The problem:
Leaving out all images, return the entries below exactly.

Saved data entries:
Content starts
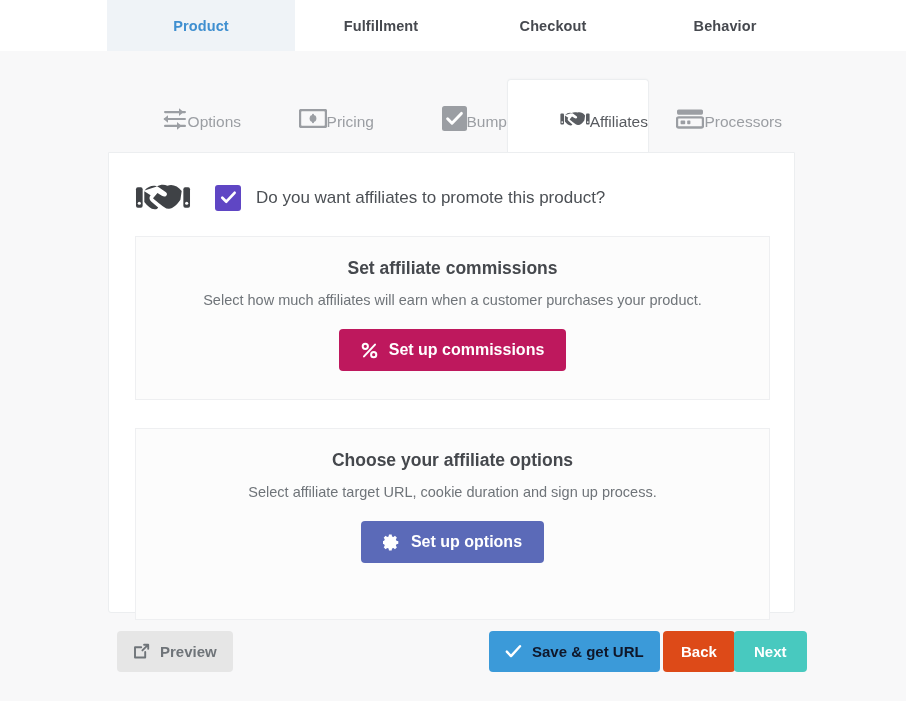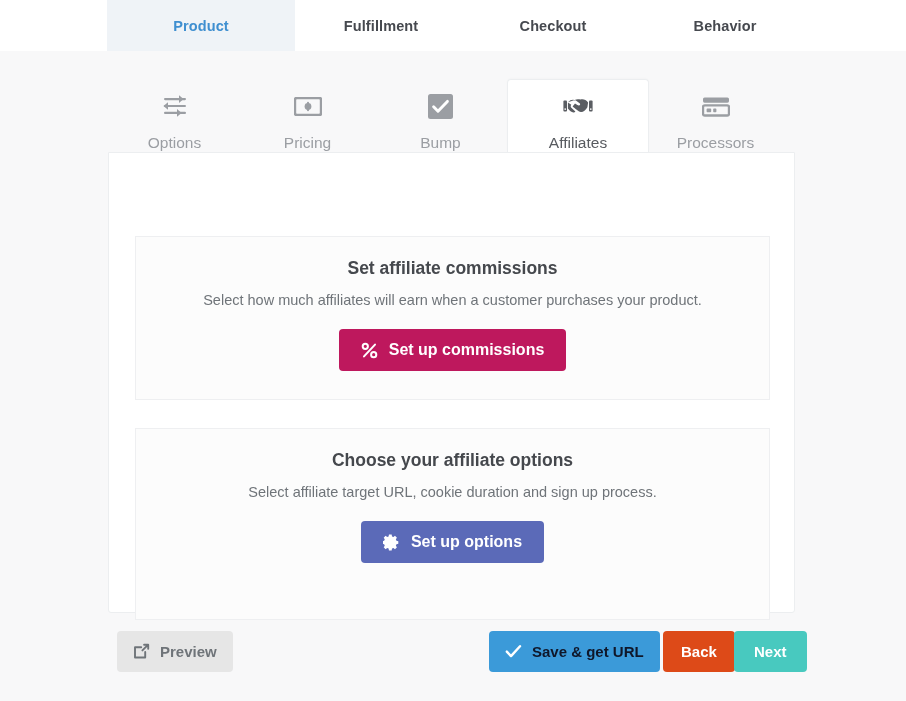--- a/index.html
+++ b/index.html
@@ -62,23 +62,23 @@
     position: absolute;
     left: 108px; top: 80px;
     width: 687px; height: 72px;
     display: flex;
     align-items: flex-end;
   }
   .subtab {
     width: 133px;
     height: 72px;
     display: flex;
-    flex-direction: column;
-    align-items: center;
-    justify-content: space-between;
+    flex-direction: row;
+    align-items: center;
+    justify-content: flex-end;
     padding-top: 12px;
     cursor: pointer;
     user-select: none;
   }
   .subtab .ico {
     height: 28px;
     display: flex;
     align-items: center;
     justify-content: center;
     margin-bottom: 7px;
@@ -325,20 +325,46 @@
           <rect x="11.2" y="12.6" width="3.2" height="3.6" rx="0.8" fill="#9b9ea3"></rect>
         </svg>
       </span>
       <span class="lbl">Processors</span>
     </div>
 
   </div>
 
   <div class="panel">
 
+    <div class="qrow">
+      <span class="handshake">
+        <svg width="56" height="37" viewBox="0 0 30 20">
+          <g fill="#3f4246">
+            <rect x="0.4" y="4.5" width="3.6" height="11" rx="1"></rect>
+            <circle cx="2.2" cy="13.1" r="0.85" fill="#ffffff"></circle>
+            <rect x="26" y="4.5" width="3.6" height="11" rx="1"></rect>
+            <circle cx="27.8" cy="13.1" r="0.85" fill="#ffffff"></circle>
+            <path d="M5 6.2 C7.5 3.4 10.5 3 12.9 4.6 L16.6 7.2 C17.4 7.8 17.3 8.9 16.5 9.3
+                     C15.8 9.7 15.1 9.5 14.4 9.1 L12 7.6 L9.6 10.4 C10.6 11.3 12.3 12.7 13.7 13.8
+                     C15.1 14.9 16.6 16.3 18.3 16.1 C20.4 15.9 22.6 13.9 24.4 11.2 L25.1 6.5
+                     C23 3.7 20 2.6 17.4 3.6 C15.6 2.9 13.4 3 11.7 4 Z"></path>
+            <path d="M4.9 6.6 L4.9 12.4 C6.5 14.6 8.5 16.2 10.4 16.4 C11.3 16.5 12 16.1 12.4 15.4
+                     L8.6 12.1 C7.5 11.2 7.4 9.8 8.3 8.8 Z"></path>
+          </g>
+        </svg>
+      </span>
+
+      <span class="cbox">
+        <svg width="17" height="17" viewBox="0 0 17 17">
+          <path d="M2.3 8.8 L6.3 12.7 L14.6 3.8" fill="none" stroke="#ffffff" stroke-width="2.7" stroke-linecap="round" stroke-linejoin="round"></path>
+        </svg>
+      </span>
+
+      <span class="qtext">Do you want affiliates to promote this product?</span>
+    </div>
 
     <div class="card one">
       <h3>Set affiliate commissions</h3>
       <p>Select how much affiliates will earn when a customer purchases your product.</p>
       <button class="bigbtn commissions">
         <span class="bi">
           <svg width="17" height="17" viewBox="0 0 17 17">
             <g stroke="#ffffff" stroke-width="2" fill="none" stroke-linecap="round">
               <line x1="14" y1="2.6" x2="3" y2="14.4"></line>
             </g>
Content ends
Solution to the exercise:
--- a/index.html
+++ b/index.html
@@ -62,23 +62,23 @@
     position: absolute;
     left: 108px; top: 80px;
     width: 687px; height: 72px;
     display: flex;
     align-items: flex-end;
   }
   .subtab {
     width: 133px;
     height: 72px;
     display: flex;
-    flex-direction: column;
-    align-items: center;
-    justify-content: space-between;
+    flex-direction: row;
+    align-items: center;
+    justify-content: flex-end;
     padding-top: 12px;
     cursor: pointer;
     user-select: none;
   }
   .subtab .ico {
     height: 28px;
     display: flex;
     align-items: center;
     justify-content: center;
     margin-bottom: 7px;
@@ -325,20 +325,46 @@
           <rect x="11.2" y="12.6" width="3.2" height="3.6" rx="0.8" fill="#9b9ea3"></rect>
         </svg>
       </span>
       <span class="lbl">Processors</span>
     </div>
 
   </div>
 
   <div class="panel">
 
+    <div class="qrow">
+      <span class="handshake">
+        <svg width="56" height="37" viewBox="0 0 30 20">
+          <g fill="#3f4246">
+            <rect x="0.4" y="4.5" width="3.6" height="11" rx="1"></rect>
+            <circle cx="2.2" cy="13.1" r="0.85" fill="#ffffff"></circle>
+            <rect x="26" y="4.5" width="3.6" height="11" rx="1"></rect>
+            <circle cx="27.8" cy="13.1" r="0.85" fill="#ffffff"></circle>
+            <path d="M5 6.2 C7.5 3.4 10.5 3 12.9 4.6 L16.6 7.2 C17.4 7.8 17.3 8.9 16.5 9.3
+                     C15.8 9.7 15.1 9.5 14.4 9.1 L12 7.6 L9.6 10.4 C10.6 11.3 12.3 12.7 13.7 13.8
+                     C15.1 14.9 16.6 16.3 18.3 16.1 C20.4 15.9 22.6 13.9 24.4 11.2 L25.1 6.5
+                     C23 3.7 20 2.6 17.4 3.6 C15.6 2.9 13.4 3 11.7 4 Z"></path>
+            <path d="M4.9 6.6 L4.9 12.4 C6.5 14.6 8.5 16.2 10.4 16.4 C11.3 16.5 12 16.1 12.4 15.4
+                     L8.6 12.1 C7.5 11.2 7.4 9.8 8.3 8.8 Z"></path>
+          </g>
+        </svg>
+      </span>
+
+      <span class="cbox">
+        <svg width="17" height="17" viewBox="0 0 17 17">
+          <path d="M2.3 8.8 L6.3 12.7 L14.6 3.8" fill="none" stroke="#ffffff" stroke-width="2.7" stroke-linecap="round" stroke-linejoin="round"></path>
+        </svg>
+      </span>
+
+      <span class="qtext">Do you want affiliates to promote this product?</span>
+    </div>
 
     <div class="card one">
       <h3>Set affiliate commissions</h3>
       <p>Select how much affiliates will earn when a customer purchases your product.</p>
       <button class="bigbtn commissions">
         <span class="bi">
           <svg width="17" height="17" viewBox="0 0 17 17">
             <g stroke="#ffffff" stroke-width="2" fill="none" stroke-linecap="round">
               <line x1="14" y1="2.6" x2="3" y2="14.4"></line>
             </g>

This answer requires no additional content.